§ **Aim of the task**
Give the data again, word for word.
━━ Record excerpts
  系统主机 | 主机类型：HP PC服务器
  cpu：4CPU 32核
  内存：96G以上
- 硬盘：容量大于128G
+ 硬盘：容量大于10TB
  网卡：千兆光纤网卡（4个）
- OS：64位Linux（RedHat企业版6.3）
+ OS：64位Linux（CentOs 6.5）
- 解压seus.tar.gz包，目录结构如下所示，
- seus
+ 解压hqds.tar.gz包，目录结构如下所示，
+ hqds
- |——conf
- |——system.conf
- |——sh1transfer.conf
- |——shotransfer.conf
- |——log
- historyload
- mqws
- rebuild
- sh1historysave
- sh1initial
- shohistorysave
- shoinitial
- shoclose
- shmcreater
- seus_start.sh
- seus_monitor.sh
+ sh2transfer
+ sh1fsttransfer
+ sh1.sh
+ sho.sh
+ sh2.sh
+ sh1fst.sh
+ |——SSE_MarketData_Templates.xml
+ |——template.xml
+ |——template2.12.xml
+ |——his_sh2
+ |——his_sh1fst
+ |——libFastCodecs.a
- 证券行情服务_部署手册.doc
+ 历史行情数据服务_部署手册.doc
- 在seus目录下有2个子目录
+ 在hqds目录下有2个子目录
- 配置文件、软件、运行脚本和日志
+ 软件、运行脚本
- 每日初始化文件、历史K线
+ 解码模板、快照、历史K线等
━━━━
§ **Answer to this problem**
  系统主机 | 主机类型：HP PC服务器
  cpu：4CPU 32核
  内存：96G以上
- 硬盘：容量大于128G
+ 硬盘：容量大于10TB
  网卡：千兆光纤网卡（4个）
- OS：64位Linux（RedHat企业版6.3）
+ OS：64位Linux（CentOs 6.5）
- 解压seus.tar.gz包，目录结构如下所示，
- seus
+ 解压hqds.tar.gz包，目录结构如下所示，
+ hqds
- |——conf
- |——system.conf
- |——sh1transfer.conf
- |——shotransfer.conf
- |——log
- historyload
- mqws
- rebuild
- sh1historysave
- sh1initial
- shohistorysave
- shoinitial
- shoclose
- shmcreater
- seus_start.sh
- seus_monitor.sh
+ sh2transfer
+ sh1fsttransfer
+ sh1.sh
+ sho.sh
+ sh2.sh
+ sh1fst.sh
+ |——SSE_MarketData_Templates.xml
+ |——template.xml
+ |——template2.12.xml
+ |——his_sh2
+ |——his_sh1fst
+ |——libFastCodecs.a
- 证券行情服务_部署手册.doc
+ 历史行情数据服务_部署手册.doc
- 在seus目录下有2个子目录
+ 在hqds目录下有2个子目录
- 配置文件、软件、运行脚本和日志
+ 软件、运行脚本
- 每日初始化文件、历史K线
+ 解码模板、快照、历史K线等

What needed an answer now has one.